This section highlights the research that was done to divide the DR dataset into only two categories. Using a CNN, K. Xu et al.  automatically categorised the photos in the Kaggle  dataset as normal or DR images. A total of 1000 photos from the dataset were used. Before feeding the photos to the CNN, data augmentation and scaling to 224*224*3 were done. Several transformations, including as rescaling, rotation, flipping, shearing, and translation, were utilized to enlarge the dataset pictures via data augmentation. Eight CONV layers, four max-pooling levels, and two FC layers made up the CNN architecture. For classification, the SoftMax function was used to the last layer of CNN. This approach was 94.5 percent accurate..

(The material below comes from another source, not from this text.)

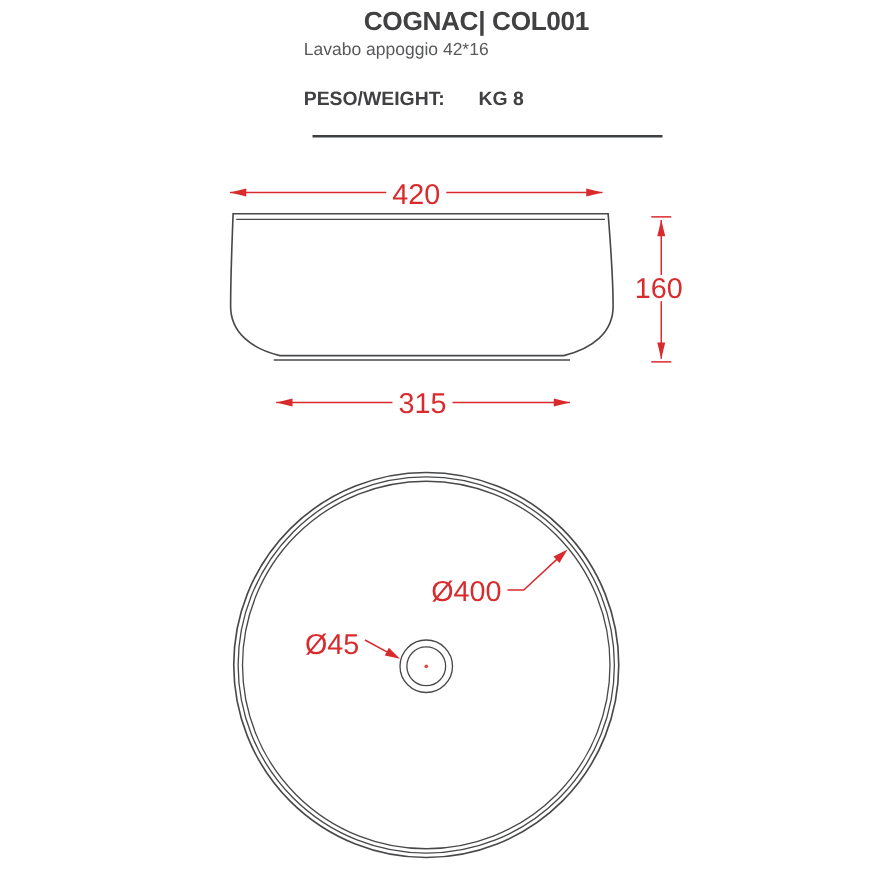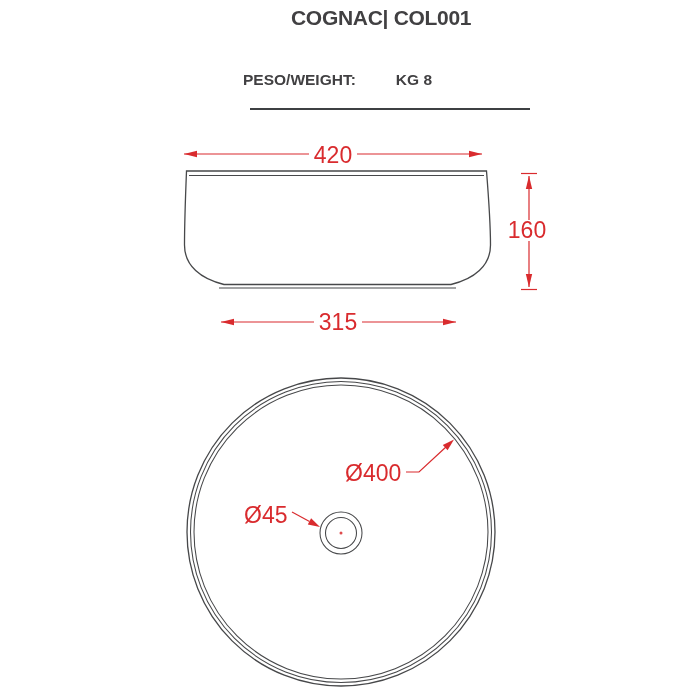"Lavabo appoggio 42*16" div.hdr-sub-it { html: none -> <div>Lavabo appoggio 42*16</div> }
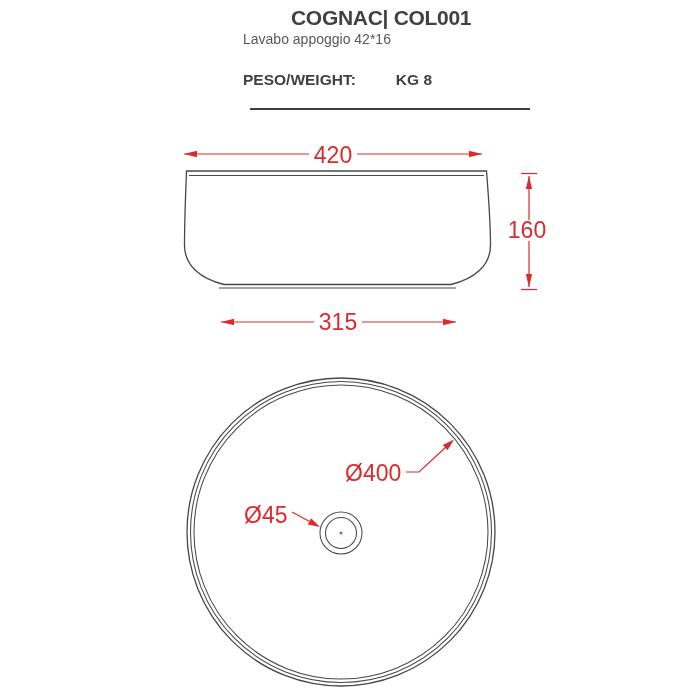"KG 8" .hdr-weight .weight-value { margin-left: 40px -> 27px }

Each picture was classed as referable DR (refer to moderate stage or greater) or non-referable DR (no DR or mild stage) in a research conducted by G. Quellec et al. . Kaggle (88,702 picture) [6, DiaretDB1 (89 image) [5, and private E-ophtha (107,799 image)  were used to create the photos. The photos were shrunk, cropped to 448 448 piXels, normalized, and the FOV was degraded by 5% during the pre-processing step. The supplemented data were applied after a big Gaussian filter was applied. AlexNet  and the two networks of the o O solution  were the CNN architectures employed. The CNNs discovered MA, HM, mild, and hard EX. There was an area under the ROC curve in this investigation.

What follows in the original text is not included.